Mote: u201cThe most successful retailers will always be experimenting with the ideal size for their stores.u201d

DALLAS—Finding the right size for bricks-and-mortar stores can be daunting, but it’s largely a function of experimentation, says Clay Mote, a partner with Dallas-based retail brokerage Venture Commercial Real Estate. Mote serves as master broker for Northern Tool + Equipment, a family-owned retailer of high-end tools and equipment that began as a mail-order catalog and now has more than 85 locations in 18 states. spoke with Mote about helping retailers discover the right sizing formula, as well as the right mix of bricks-and-mortars, online retailing and catalog sales. With all the challenges bricks-and-mortars face today, how do they come up with just the right size for their stores?

Mote: The most successful retailers will always be experimenting with the ideal size for their stores. If you look at world-class retailers such as Walmart and Target, each has had to continually evolve their sizing strategies as the customer and products change. In the last 10 years, we have seen them open supercenters ranging from 150,000 square feet to 225,000 square feet, and we have also seen them both experiment with smaller concept stores like the new 20,000-square-foot Target Express store.

Northern Tool + Equipment has gone through the same process, with earlier store sizes averaging 25,000 square feet and more recent stores of 16,000 square feet. With vast amounts of customer behavioral data and customer segmentation strategies, as well as improved distribution channels, retailers can now create stores that are much more efficient, with a better product mix for the customer. After all, a quality brick-and-mortar experience allows customers to have the right choices instead of unlimited choices. Why is it important for retail brokers to change their mentality regarding how they deal with clients, from a “doing deals” mentality to a relationship-building one? How is this done?

Mote: Retailers, today more than ever after the recent economic downturn, are looking for a broker that will be a partner and a consultant, someone they can really trust. They do not want to work with a broker who is trying to sell them on a deal. Sure, you may be able to do a couple of deals, but when those stores don’t perform, everyone is responsible. In today’s climate, brokers just trying to “do deals” may soon find themselves without any clients.

Savvy retailers today are demanding that we give advice based on data, including other retailers’ sales in the market, a detailed understanding of growth potential, traffic patterns and studies. Good brokers today understand that successful relationships mean they may be advising the retailer not to do a deal as often as they are to do a deal. There will always be brokers who get this and those who don’t, but the younger generations understand the concept pretty well. What strategies can retailers today use to achieve the right balance among bricks-and-mortars, online and catalog sales?

Mote: The great thing about Northern Tool + Equipment is that they were a mail-order catalog long before they became a bricks-and-mortar retailer. When the Internet revolution came, NTE already had the warehousing and shipping equation down to a science, so the Internet was a relatively easy transition for them as they converted the printed catalog to the Web.

NTE also had years of data telling them who their target audience was and where they lived and worked, allowing for targeted store placement. Creative retailers like NTE can use a mix of traditional circulars, direct mail, email blasts, Facebook, Twitter and invitations to store events such as product-demonstration days to drive customers both online as well as to bricks-and-mortar locations.

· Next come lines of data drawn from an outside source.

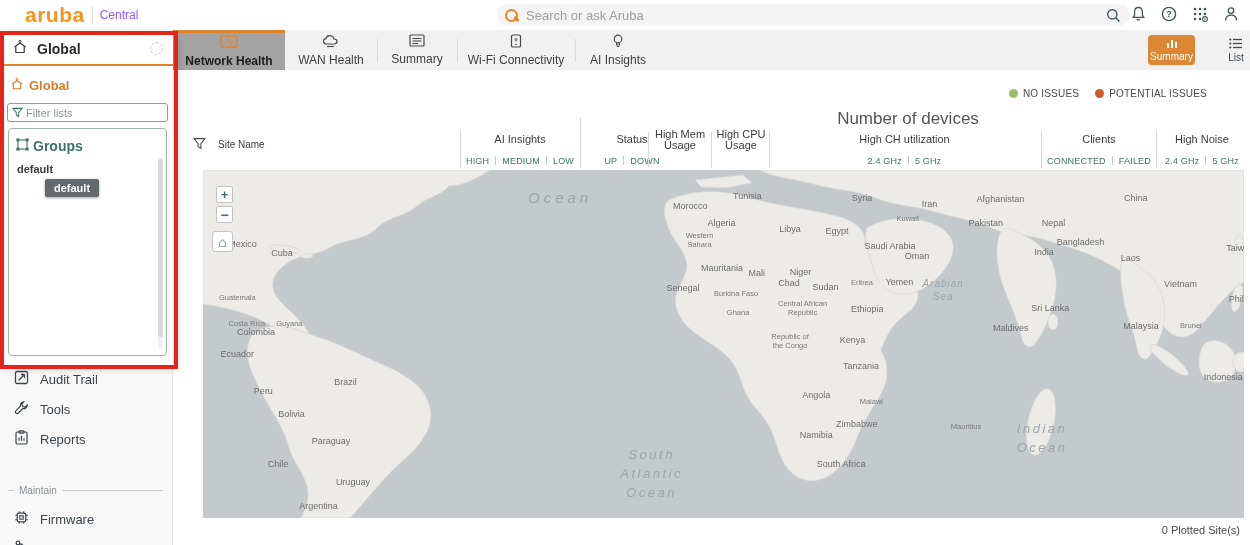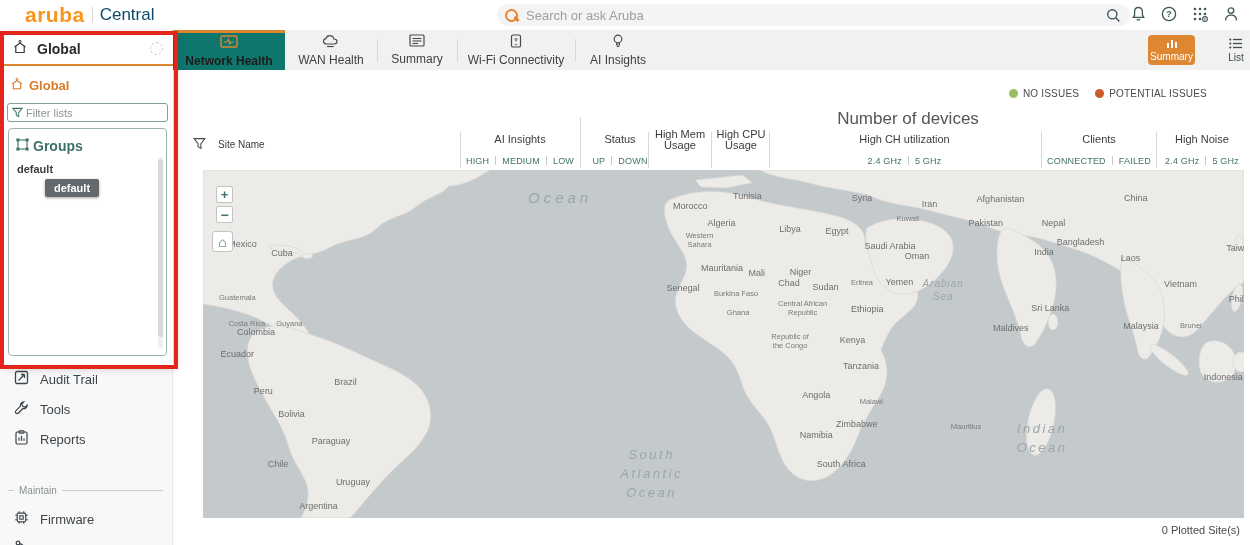--- a/index.html
+++ b/index.html
@@ -4,21 +4,21 @@
 <style>
   * { margin:0; padding:0; box-sizing:border-box; }
   html,body { width:1250px; height:545px; overflow:hidden; background:#fff;
     font-family:"Liberation Sans", sans-serif; position:relative; }
 
   
   .topbar { position:absolute; left:0; top:0; width:1250px; height:30px; background:#fff; }
   .logo-wrap { position:absolute; left:25px; top:3px; display:flex; align-items:center; gap:7px; }
   .logo { color:#F7941E; font-weight:bold; font-size:21px; letter-spacing:.5px; line-height:24px; }
   .logo-divider { width:1px; height:16px; background:#d9d9d9; }
-  .product { color:#0c4a6e; font-size:17px; }
+  .product { color:#8b5cf6; font-size:12px; }
   .searchbar { position:absolute; left:497px; top:4px; width:633px; height:22px; background:#f4f4f4;
     border-radius:12px; display:flex; align-items:center; padding:0 8px; }
   .q-icon { width:13px; height:13px; border:2.5px solid #E8852C; border-radius:50%; position:relative; flex:0 0 13px; }
   .q-icon::after { content:""; position:absolute; width:3px; height:6px; background:#E8852C;
     right:-2px; bottom:-2px; transform:rotate(-45deg); border-radius:1px; }
   .search-input { flex:1; border:none; background:transparent; outline:none; font-size:13px;
     color:#555; padding:0 8px; font-family:"Liberation Sans",sans-serif; }
   .search-input::placeholder { color:#9aa0a4; }
   .topbar-icons { position:absolute; right:10px; top:4px; display:flex; align-items:center; gap:13px; color:#41565B; }
   .tb-icon { width:18px; height:20px; display:flex; align-items:center; justify-content:center; cursor:pointer; }
@@ -63,21 +63,21 @@
 
   
   .annotation-box { position:absolute; left:0; top:31px; width:178px; height:338px;
     border:4px solid #E3251C; z-index:9; pointer-events:none; }
 
   
   .tabbar { position:absolute; left:173px; top:30px; width:1077px; height:40px; background:#f1f1f1; }
   .tab { position:absolute; top:0; height:40px; display:flex; flex-direction:column;
     align-items:center; justify-content:center; gap:2px; font-size:12px; color:#3f3f3f;
     cursor:pointer; }
-  .tab.active { background:#0f766e; border-top:3px solid #DE862D; font-weight:bold; color:#1c1c1c; }
+  .tab.active { background:#a3a3a3; border-top:3px solid #DE862D; font-weight:bold; color:#1c1c1c; }
   .tab-sep { position:absolute; top:9px; width:1px; height:23px; background:#d8d8d8; }
   .view-btn { position:absolute; top:5px; height:30px; border-radius:4px; display:flex;
     flex-direction:column; align-items:center; justify-content:center; gap:1px;
     font-size:10px; cursor:pointer; }
   .view-btn.summary { left:975px; width:47px; background:#DD8733; color:#fff; }
   .view-btn.list { left:1043px; width:40px; color:#3f4c52; }
 
   
   .legend { position:absolute; top:88px; right:43px; display:flex; gap:16px; align-items:center;
     font-size:10px; color:#4a4a4a; letter-spacing:.2px; }
@@ -397,21 +397,21 @@
   <div class="col-label">AI Insights</div>
   <div class="col-subs">
     <span>HIGH</span>
       <span class="sub-sep"></span>
     <span>MEDIUM</span>
       <span class="sub-sep"></span>
     <span>LOW</span>
   </div>
 </div>
 
-<div class="col" style="left:588px;width:64px">
+<div class="col" style="left:600px;width:64px">
   <div class="col-label">Status</div>
   <div class="col-subs">
     <span>UP</span>
       <span class="sub-sep"></span>
     <span>DOWN</span>
   </div>
 </div>
 
 <div class="col" style="left:650px;width:60px">
   <div class="col-label">High Mem Usage</div>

Retailers who have strong distribution channels and retail stores in place can offer Internet and catalog customers free shipping when the item is delivered to the store. NTE calls this their free store delivery program. This can result in large savings to the customer when shipping bulky items, such as a generator or pressure washer, and provide a great opportunity for the bricks-and-mortar side of the business. Getting the customer in the store allows that customer to see and connect with the human side of the retailer. It also offers the retailer a chance to get real-time information on what the customer wants, which may turn into another selling opportunity. What other trends are you noticing in the retail sector?

Mote: Here are some of the trends I’m seeing:

  • There is a lack of available retail space across all size ranges.
  • Lease rates and pricing on land have increased dramatically in the last 12 months.
  • More and more anchors are self-developing and owning, and in a lot of cases, doing sale/leasebacks rather than having developers develop on their behalf.
  • Landlords and tenants seem to be working together to create win/win deals more so than in the past.
  • Retailers seem to have gotten comfortable for now as to how the Internet will affect their businesses and are prepared to move forward on expansion.
  • Retailers continue to tweak the size of space needed as technology continues to allow them to carry less inventory.
  • Grocery stores are expanding at a rapid pace.